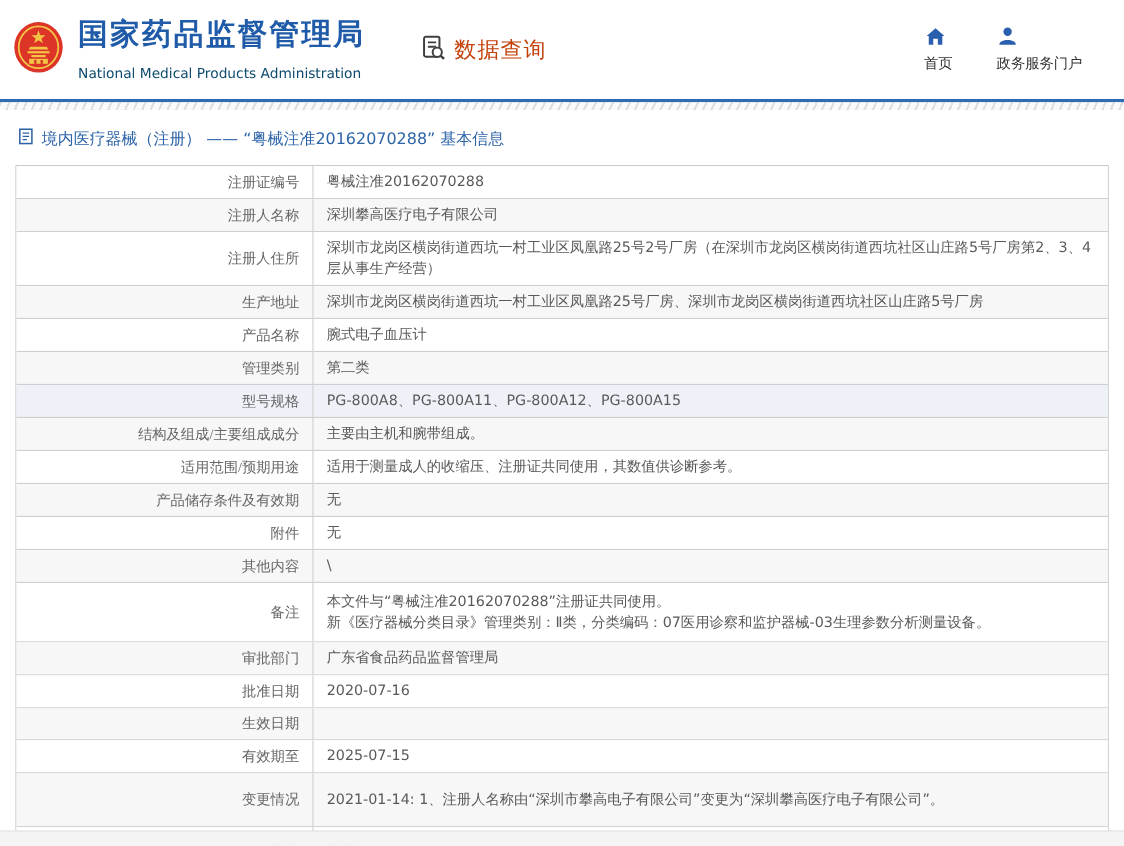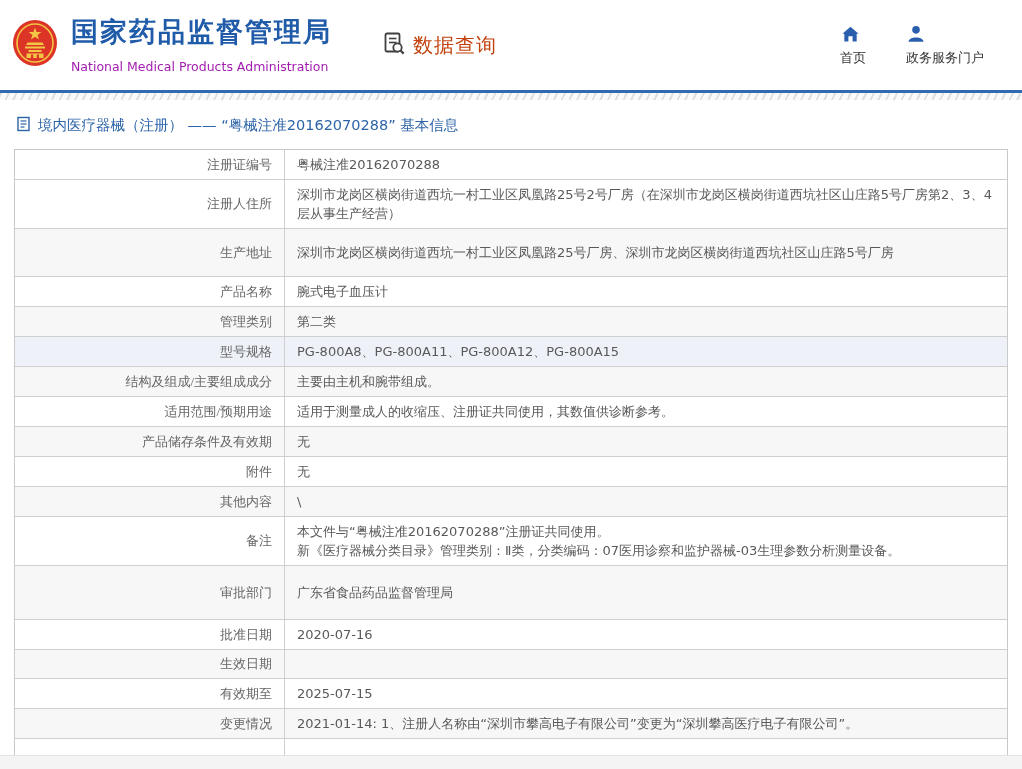--- a/index.html
+++ b/index.html
@@ -5,21 +5,21 @@
   * { box-sizing: border-box; margin: 0; padding: 0; }
   html,body { width:1022px; height:769px; }
   body {
     font-family: "DejaVu Sans", "Liberation Sans", sans-serif;
     background:#fff; overflow:hidden; position:relative;
   }
   
   .header { height:90px; display:flex; align-items:center; padding:0 0 0 12px; background:#fff; }
   .brand { display:flex; align-items:center; gap:13px; }
   .brand-text .cn { color:#1f5ba8; font-size:27px; font-weight:700; letter-spacing:2px; line-height:30px; }
-  .brand-text .en { color:#a21caf; font-size:12.5px; margin-top:12px; }
+  .brand-text .en { color:#0c4a6e; font-size:12.5px; margin-top:12px; }
   .section-title { display:flex; align-items:center; gap:7px; margin-left:50px; color:#c2410c; font-size:20px; letter-spacing:1px; }
   .nav { margin-left:auto; display:flex; gap:40px; padding-right:38px; }
   .nav-item { display:flex; flex-direction:column; align-items:flex-start; gap:3px; font-size:13px; color:#333; cursor:pointer; }
   .divider-blue { height:3px; background:#2e6bb0; }
   .divider-hatch { height:7px; background:repeating-linear-gradient(115deg,#e0e0e0 0 2px,#fafafa 2px 7px); }
   
   .breadcrumb { display:flex; align-items:center; gap:7px; padding:16px 16px 12px; color:#2d64a8; font-size:14.5px; }
   
   .table { margin:2px 14px 0; border:1px solid #c9c9c9; font-size:13px; }
   .row { display:flex; border-bottom:1px solid #cfcfcf; background:#fff; }
@@ -115,20 +115,26 @@
   <span>境内医疗器械（注册） —— “粤械注准20162070288” 基本信息</span>
 </div>
 
 <div class="table">
     <div class="row">
       <div class="cell-label">
         <span>注册证编号</span>
       </div>
       <div class="cell-value">粤械注准20162070288</div>
     </div>
+    <div class="row gray">
+      <div class="cell-label">
+        <span>注册人名称</span>
+      </div>
+      <div class="cell-value">深圳攀高医疗电子有限公司</div>
+    </div>
     <div class="row">
       <div class="cell-label">
         <span>注册人住所</span>
       </div>
       <div class="cell-value">深圳市龙岗区横岗街道西坑一村工业区凤凰路25号2号厂房（在深圳市龙岗区横岗街道西坑社区山庄路5号厂房第2、3、4层从事生产经营）</div>
     </div>
     <div class="row gray">
       <div class="cell-label">
         <span>生产地址</span>
       </div>

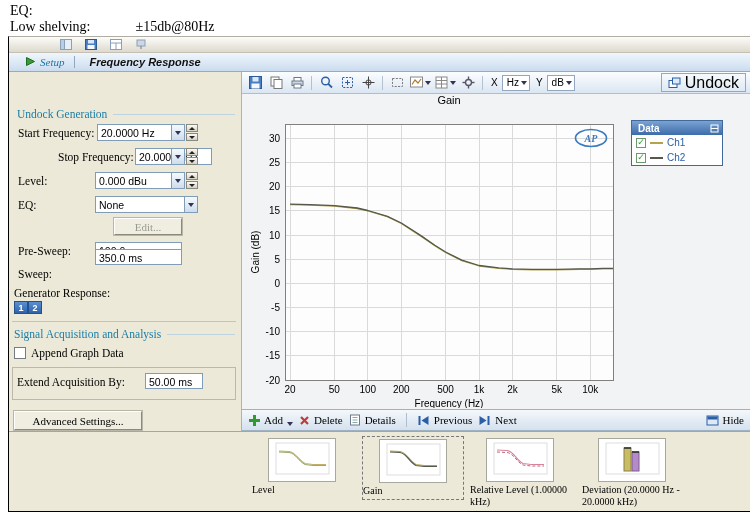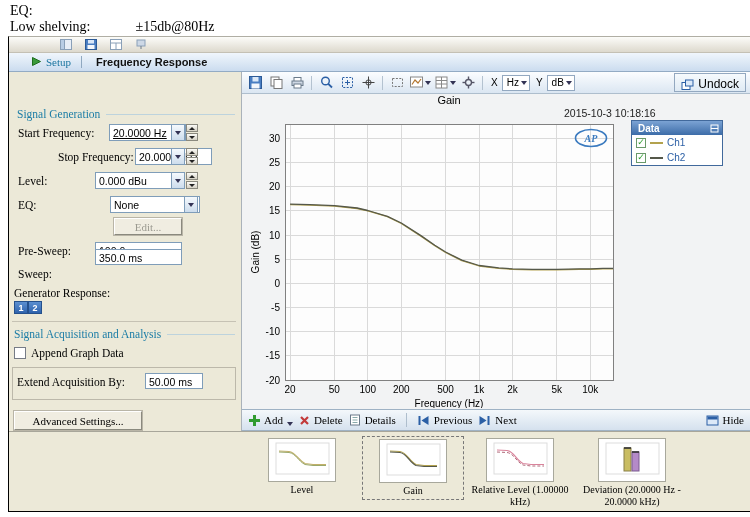--- a/index.html
+++ b/index.html
@@ -16,21 +16,21 @@
        background:#ece9d8;}
 
   
   #mini-toolbar{left:0;top:0;width:741px;height:16px;box-sizing:border-box;
        background:linear-gradient(#fcfcf9,#ddd9cd);border-bottom:1px solid #c4c0b4;
        display:flex;align-items:center;gap:7px;padding-left:48px;}
 
   
   #tab-bar{left:0;top:16px;width:741px;height:19px;box-sizing:border-box;
        background:linear-gradient(#f0f6fc,#cbdcef);border-bottom:1px solid #93abc4;
-       display:flex;align-items:center;padding-left:16px;}
+       display:flex;align-items:center;padding-left:10px;font-style:italic;}
   #tab-setup{display:flex;align-items:center;gap:4px;padding:0 6px;height:100%;cursor:default;}
   #tab-setup .lbl{color:#1b75a0;font-size:11px;font-family:"Liberation Serif",serif;}
   .tab-sep{width:1px;height:12px;background:#8fa8c0;margin:0 4px;}
   #tab-active{font-size:11px;font-weight:bold;color:#111;padding:0 10px;}
 
   
   #left-panel{left:0;top:35px;width:233px;height:359px;background:#ece9d8;
        border-right:1px solid #aab2ba;box-sizing:border-box;}
   .sect{position:absolute;display:flex;align-items:center;gap:6px;color:#1c7da6;
        font-family:"Liberation Serif",serif;font-size:11.5px;white-space:nowrap;}
@@ -65,22 +65,22 @@
   
   #right-panel{left:233px;top:35px;width:508px;height:337px;background:#f2f3f4;box-sizing:border-box;}
   #chart-toolbar{position:absolute;left:0;top:0;width:508px;height:22px;box-sizing:border-box;
        background:linear-gradient(#fbfdff,#dbe6f2);border-bottom:1px solid #aebecd;
        display:flex;align-items:center;gap:3px;padding:0 4px;}
   .tbtn{display:flex;align-items:center;justify-content:center;height:18px;min-width:18px;cursor:default;}
   .tsep{width:1px;height:14px;background:#b4c2d0;margin:0 2px;}
   .axis-combo{display:flex;align-items:center;gap:2px;height:16px;background:#fff;border:1px solid #93a8c0;
        padding:0 2px 0 4px;font-size:10px;box-sizing:border-box;}
   .axis-lbl{font-size:10px;margin:0 1px 0 3px;}
-  #undock-btn{margin-left:auto;display:flex;align-items:flex-end;gap:4px;height:17px;padding:0 6px;
-       background:linear-gradient(#f6fafd,#dfeaf4);border:1px solid #93a8c0;font-size:12px;cursor:default;}
+  #undock-btn{margin-left:auto;display:flex;align-items:center;gap:4px;height:17px;padding:0 6px;
+       background:linear-gradient(#f6fafd,#dfeaf4);border:1px solid #93a8c0;font-size:16px;cursor:default;}
   #graph-title{position:absolute;left:107px;top:22px;width:200px;text-align:center;font-size:11px;color:#000;}
   #graph-timestamp{position:absolute;left:322px;top:35px;width:140px;font-size:10.5px;color:#222;}
   #ap-logo{position:absolute;left:331px;top:56px;}
   #legend{position:absolute;left:389px;top:48px;width:92px;border:1px solid #41699c;background:#fff;box-sizing:border-box;}
   #legend-hdr{height:14px;background:linear-gradient(#7ba3d4,#3c6ca8);color:#fff;font-size:10px;font-weight:bold;
        display:flex;align-items:center;padding:0 3px 0 6px;}
   #legend-hdr .sp{flex:1;}
   .leg-row{display:flex;align-items:center;gap:4px;height:15px;padding-left:4px;}
   .leg-cb{width:10px;height:10px;background:#fff;border:1px solid #6a9a6a;font-size:9px;line-height:9px;color:#2e9e2e;
        display:flex;align-items:center;justify-content:center;box-sizing:border-box;}
@@ -91,21 +91,21 @@
 
   
   #bottom-toolbar{left:233px;top:372px;width:508px;height:22px;box-sizing:border-box;
        background:linear-gradient(#f4f8fb,#d5e1ee);border-top:1px solid #9fb2c4;border-bottom:1px solid #9fb2c4;
        display:flex;align-items:center;gap:6px;padding:0 6px;}
   .bbtn{display:flex;align-items:flex-end;gap:4px;font-family:"Liberation Serif",serif;font-size:11px;cursor:default;}
   .bsep{width:1px;height:14px;background:#aebecd;margin:0 4px;}
 
   
   #thumb-strip{left:0;top:394px;width:741px;height:79px;background:#ece9d8;border-top:1px solid #a8a69a;box-sizing:border-box;}
-  .thumb{position:absolute;top:4px;width:100px;padding:2px 0;text-align:center;cursor:default;}
+  .thumb{position:absolute;top:4px;width:100px;padding:2px 0;cursor:default;}
   .thumb.sel{border:1px dashed #777;}
   .thumb-box{width:68px;height:44px;margin:0 auto;background:#fff;border:1px solid #a8a89c;box-sizing:border-box;}
   .thumb-lbl{margin-top:2px;font-family:"Liberation Serif",serif;font-size:10px;line-height:1.2;color:#000;}
 </style>
 </head>
 <body>
 
 <div class="abs doc-line" style="left:10px;top:3px;">EQ:</div>
 <div class="abs" style="left:10px;top:19px;">
   <span class="doc-line">Low shelving:</span>
@@ -151,25 +151,25 @@
       <span class="lbl">Setup</span>
     </div>
     <div class="tab-sep"></div>
     <div id="tab-active">Frequency Response</div>
   </div>
 
   <div id="left-panel" class="abs">
 
 
     <div class="sect" style="left:8px;top:36px;width:218px;">
-      <span>Signal Generation</span>
+      <span>Undock Generation</span>
     </div>
 
     <div class="flabel" style="left:9px;top:55px;">Start Frequency:</div>
-    <input class="tinput" style="left: 100px; top: 52px; width: 77px; text-decoration: underline;" readonly="" value="20.0000 Hz">
+    <input class="tinput" style="left: 88px; top: 52px; width: 77px;" readonly="" value="20.0000 Hz">
     <div class="combo-arrow" style="left:162px;top:52px;">
         <span class="ca-tri"></span>
       </div>
     <div class="spin" style="left:177px;top:52px;">
       <div class="sb">
           <span class="tri-up"></span>
         </div>
       <div class="sb">
           <span class="tri-dn"></span>
         </div>
@@ -197,21 +197,21 @@
     <div class="spin" style="left:177px;top:100px;">
       <div class="sb">
           <span class="tri-up"></span>
         </div>
       <div class="sb">
           <span class="tri-dn"></span>
         </div>
     </div>
 
     <div class="flabel" style="left:9px;top:127px;">EQ:</div>
-    <input class="tinput" style="left: 86px; top: 124px; width: 90px; margin-left: 15px;" readonly="" value="None">
+    <input class="tinput" style="left: 86px; top: 124px; width: 90px;" readonly="" value="None">
     <div class="combo-arrow" style="left:175px;top:124px;">
         <span class="ca-tri"></span>
       </div>
 
     <div class="xp-btn disabled" style="left:105px;top:146px;width:68px;height:17px;">Edit...</div>
 
     <div class="flabel" style="left:9px;top:173px;">Pre-Sweep:</div>
     <input class="tinput" style="left: 86px; top: 170px; width: 87px; height: 16px;" readonly="" value="100.0 ms">
 
     <div class="flabel" style="left:9px;top:196px;">Sweep:</div>
@@ -328,21 +328,20 @@
       <span id="undock-btn">
         <svg width="13" height="12">
             <rect x="1" y="3.5" width="8" height="7" fill="#fff" stroke="#2b5fa5"></rect>
             <rect x="4.5" y="1" width="7.5" height="6" fill="#dce9f8" stroke="#2b5fa5"></rect>
           </svg>
         <span>Undock</span>
       </span>
     </div>
 
     <div id="graph-title">Gain</div>
-    <div id="graph-timestamp">2015-10-3 10:18:16</div>
 
     <svg id="main-plot" class="abs" style="left:5px;top:42px;" width="380" height="294">
         <rect x="38" y="10" width="328" height="256" fill="#fdfdfd"></rect>
         <line x1="38" y1="24.490566037735846" x2="366" y2="24.490566037735846" stroke="#dadada" shape-rendering="crispEdges"></line>
         <line x1="38" y1="48.641509433962256" x2="366" y2="48.641509433962256" stroke="#dadada" shape-rendering="crispEdges"></line>
         <line x1="38" y1="72.79245283018867" x2="366" y2="72.79245283018867" stroke="#dadada" shape-rendering="crispEdges"></line>
         <line x1="38" y1="96.9433962264151" x2="366" y2="96.9433962264151" stroke="#dadada" shape-rendering="crispEdges"></line>
         <line x1="38" y1="121.09433962264151" x2="366" y2="121.09433962264151" stroke="#dadada" shape-rendering="crispEdges"></line>
         <line x1="38" y1="145.24528301886792" x2="366" y2="145.24528301886792" stroke="#dadada" shape-rendering="crispEdges"></line>
         <line x1="38" y1="169.39622641509433" x2="366" y2="169.39622641509433" stroke="#dadada" shape-rendering="crispEdges"></line>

==*==

Work to be completed ▸ For each line in the data above that contains the string "Sweep", extract the line.

Solved problem ▸
     <div class="flabel" style="left:9px;top:173px;">Pre-Sweep:</div>
     <div class="flabel" style="left:9px;top:196px;">Sweep:</div>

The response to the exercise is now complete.